Day 162
    I think a few Olympic apologies are in order.
    Other than some rather bland e-mails agreeing with one of yesterday’s observations about beach volleyball I received three that warranted a note of forgiveness.
    One was from a woman who pointed out I was neglecting the interests of a high percentage of the female readership by not mentioning the bulges that are so prominent in the male competitor’s nether regions when they wear those short Lycra things. Although it wasn’t really something I wanted to put at the forefront of my mind I couldn’t really avoid it after watching one of the overnight cycling heats.
    The winner had dismounted and was jogging towards the camera, possibly to conduct an interview, and provided the viewing public with a sight that couldn’t be missed. Either he’d been blessed with a truly enormous package or he’d forgotten his suitcase and decided to store his luggage in his underpants.
    It looked like he had something alive trapped down there and it was desperately trying to get out.
    So, sorry; I take your point…even though I still shudder at the memory.

    The next correspondence came from a rather stoic person who demanded I include some of the sailing classes in this diary. Firstly I think you’ve got the wrong idea about the rationale of these pages if you think I’m going to write anything remotely flattering about it and also sailing is one of the most pointless events to put on camera…it’s effectively hours and hours of televised sea.
    Even as part of a team, sailing is a solitary pastime; it’s insular and therefore only of interest to either those participating or directly involved.
    Very much the same principle as masturbation.
    The only bit I found entertaining was when one of them fell in.
    However, I do apologise for missing the team who capsized as I’m sure that would have been pretty entertaining too.

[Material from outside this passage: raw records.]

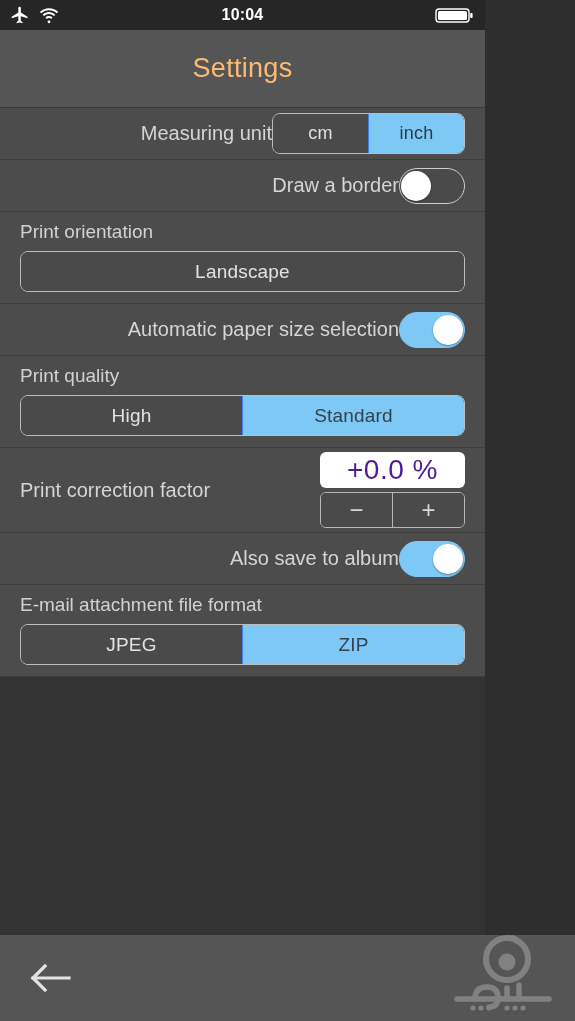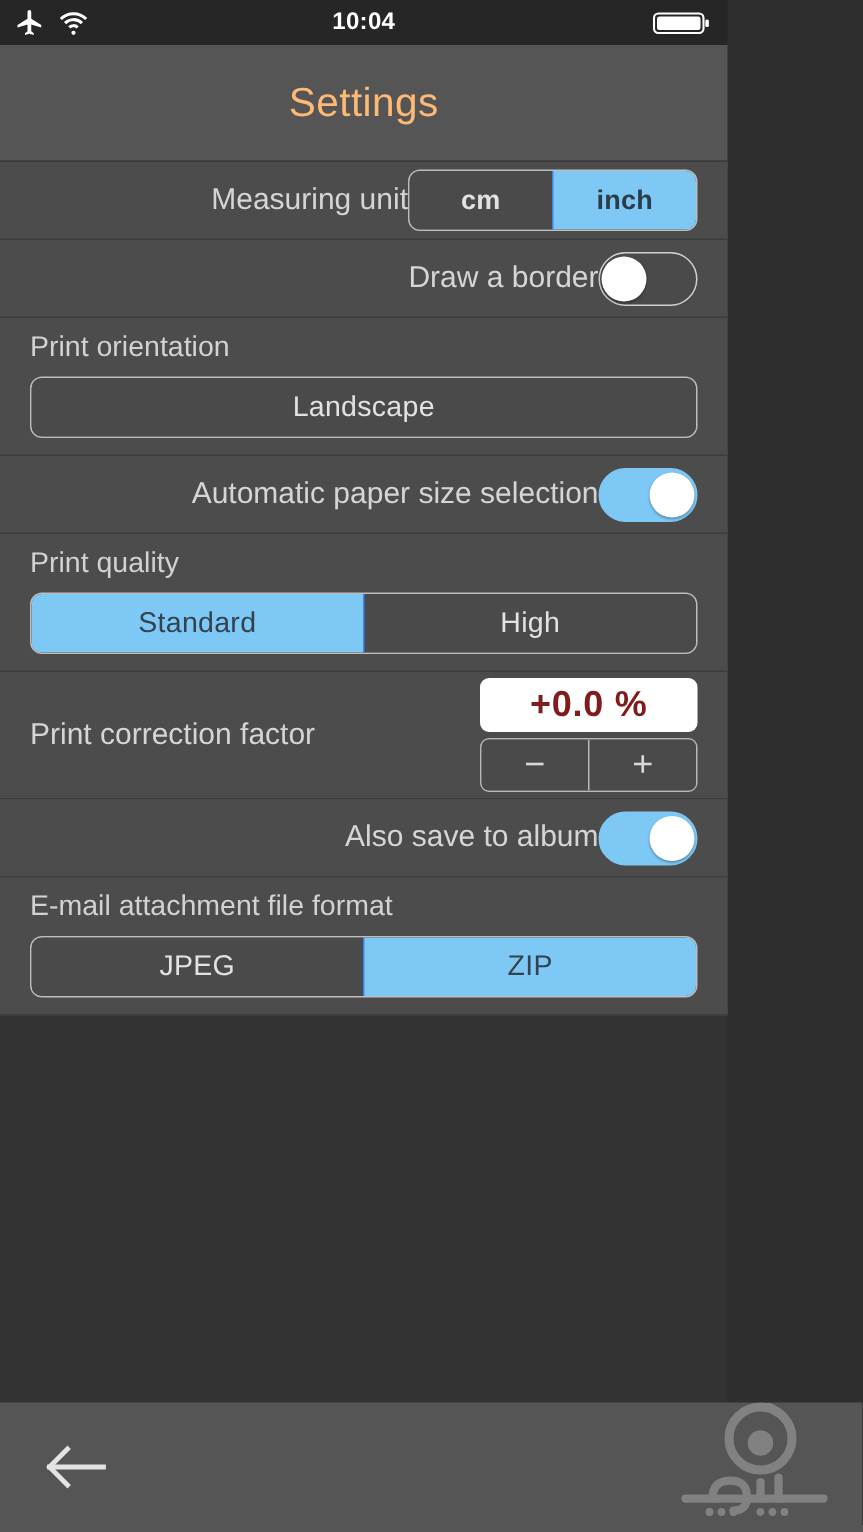"cm" .seg-btn { font-weight: bold -> normal }
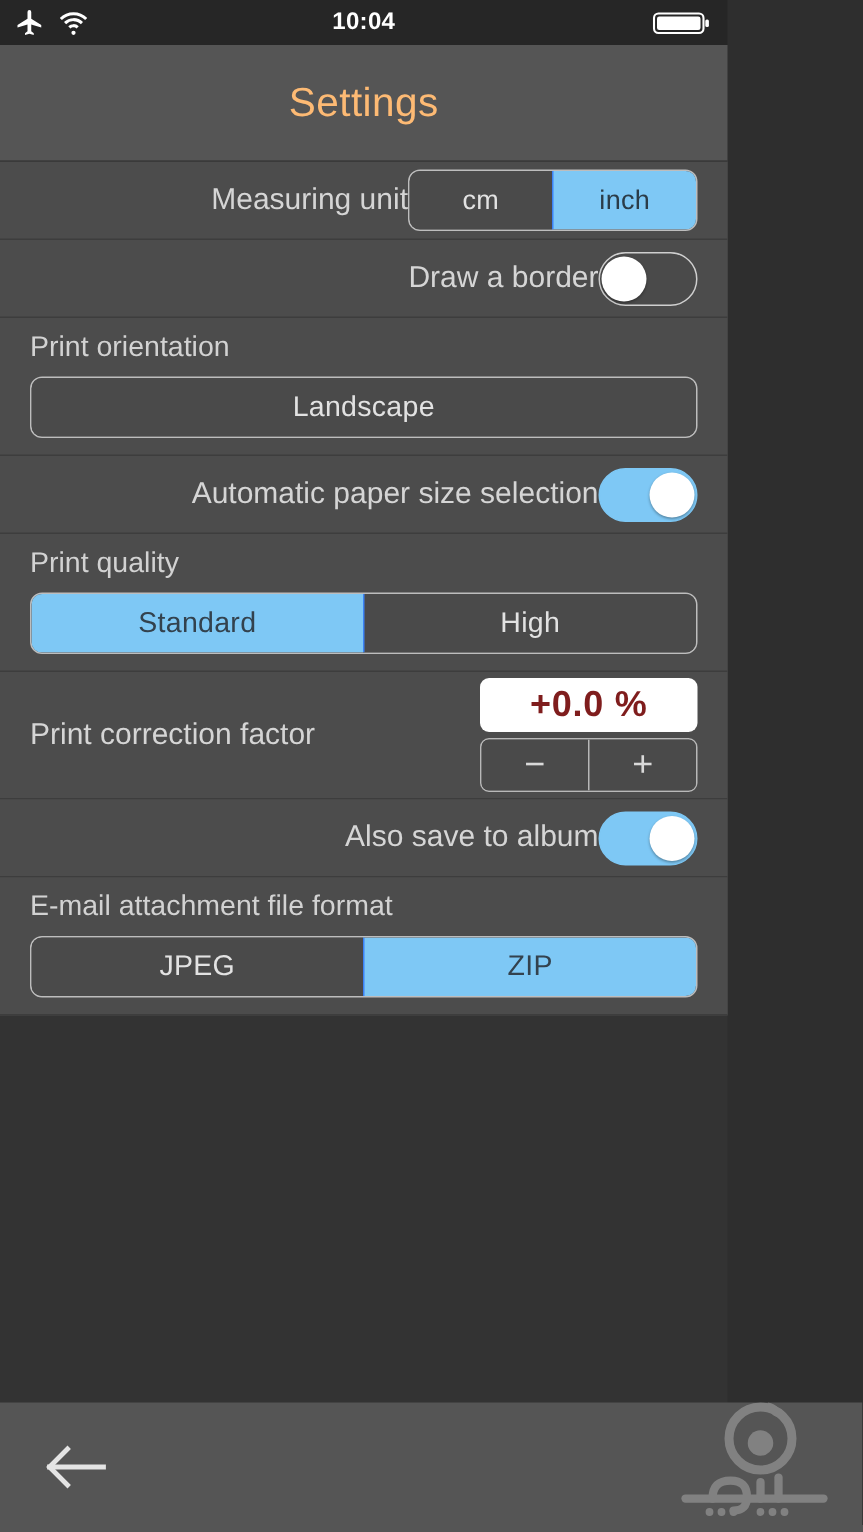"Standard" div.seg-btn { order: before "High" -> after "High" }
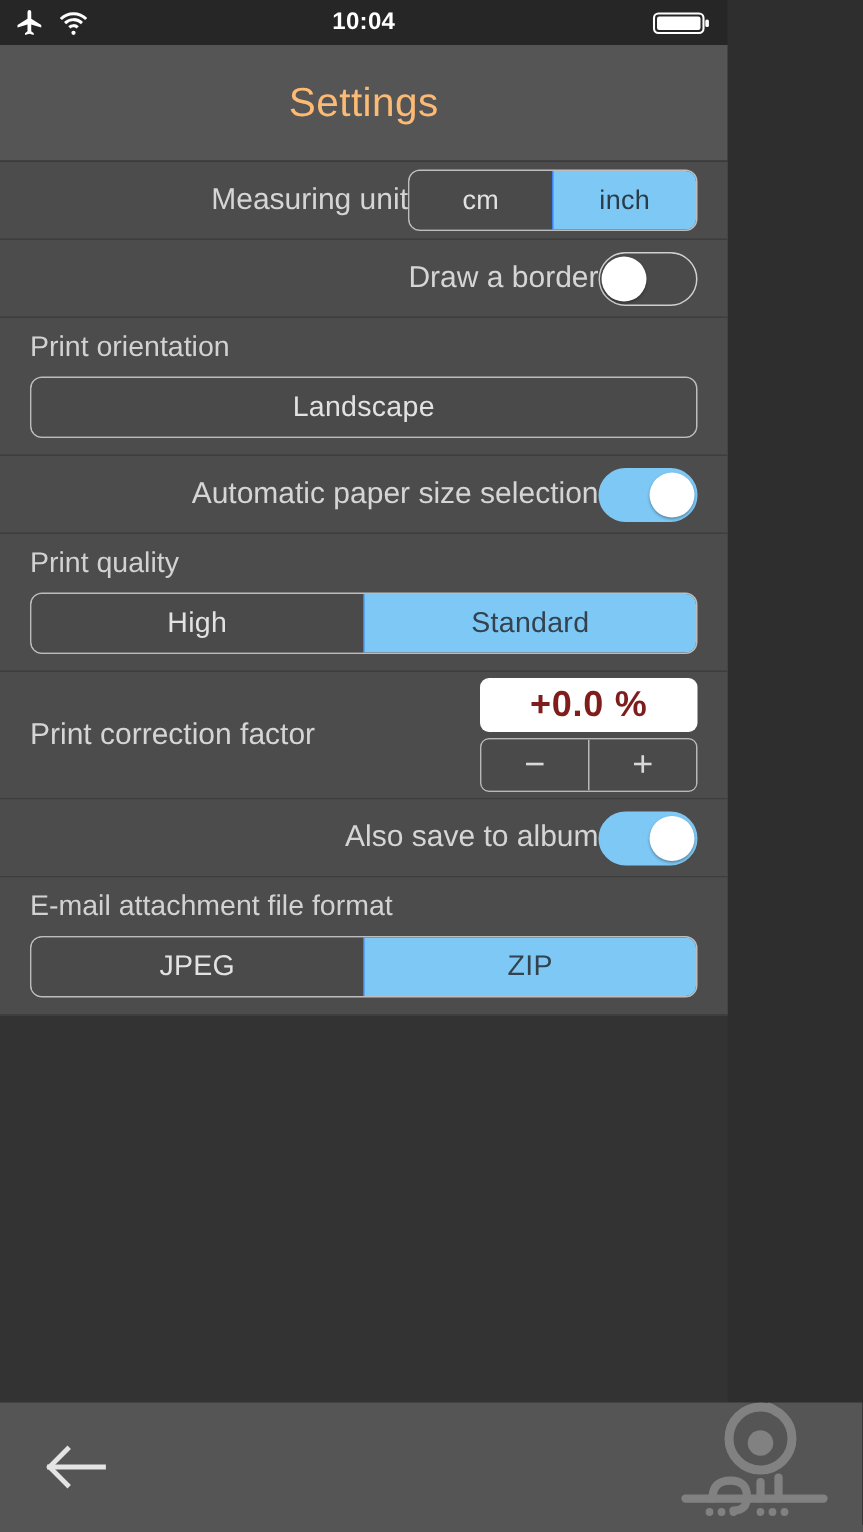"+0.0 %" .stepper-value { color: #7f1d1d -> #4c1d95; font-size: 24px -> 28px; font-weight: 700 -> 400 }
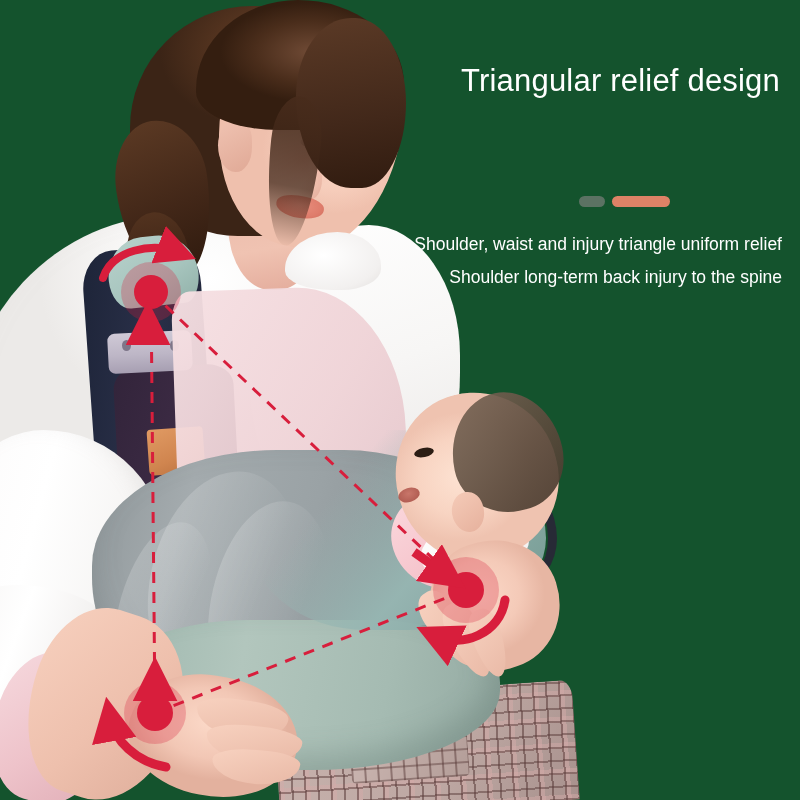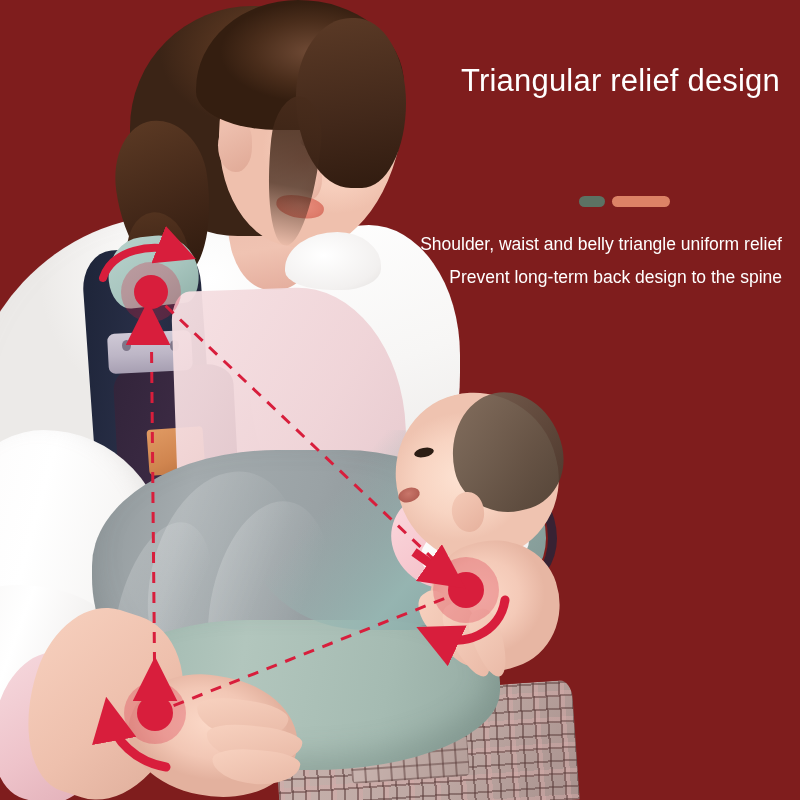"Triangular relief design" #stage { background: #7f1d1d -> #14532d }
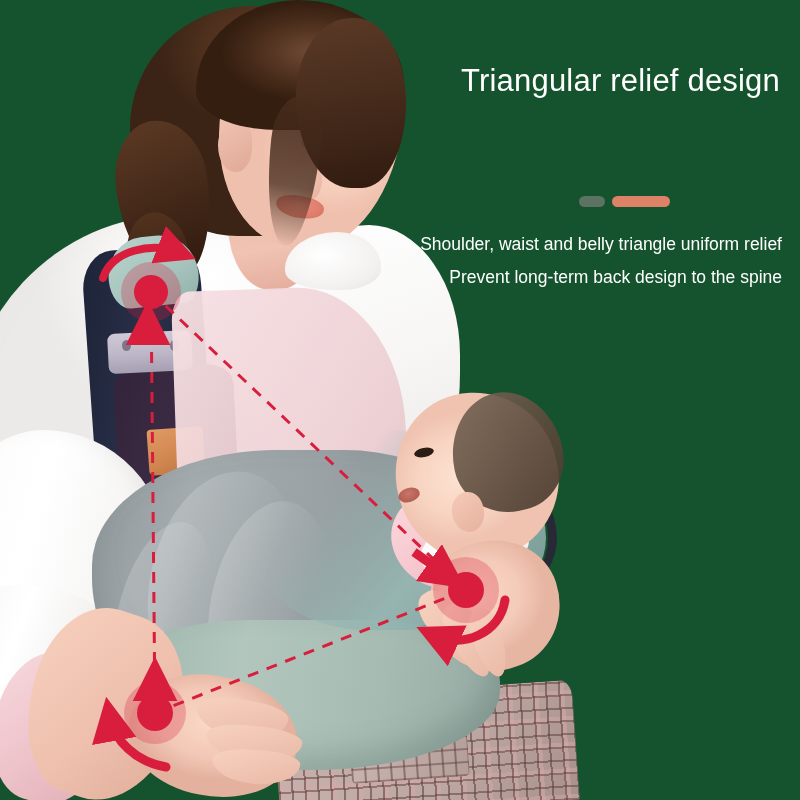"Shoulder, waist and belly triangle" span.sub-line { text: belly -> injury }
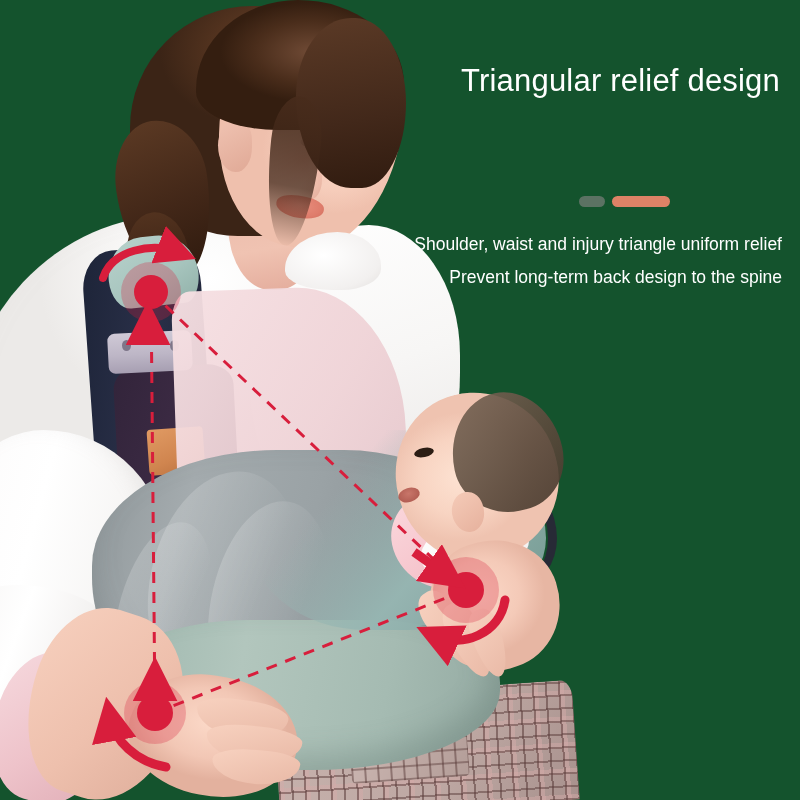"Prevent long-term back design to" span.sub-line { text: Prevent long-term back design -> Shoulder long-term back injury }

    The final point of discussion came from a friend of mine who asked why I hadn’t mentioned a rather sinister aspect concerning the women’s gymnastics.
    I must admit to being largely unaware of this discipline as it held slightly less interest than watching my toenails grow but curiosity got the better of me.
    Immediately I saw his point.
    None of the competitors looked more than eight years old. Don’t get me wrong, I think it’s wonderful that children get exercise but with a combination of some very suspect camera angles and a propensity of older men in the audience it was bordering on paedophilia.
    I won’t even delve into the beam exercises.
    With a combination of pre-pubescent, precocious little sprogs strutting around like they had something very smelly and unpleasant on their top lip and a scoring system that defied any kind of logic, I found myself reaching for the remote control sooner than anticipated. All in all quite an un-nerving experience.
    So, thanks for pointing this out, sorry I missed that one.

    Unlike the gymnastics, a great deal of entertainment was gleaned from the tournament I qualified for a couple of days ago. By reaching the dizzy heights of 283rd I ended with a $1.60 profit and made by account look almost positive.
    Another result like that and I’d be swaggering around like one of those fucking gymnasts.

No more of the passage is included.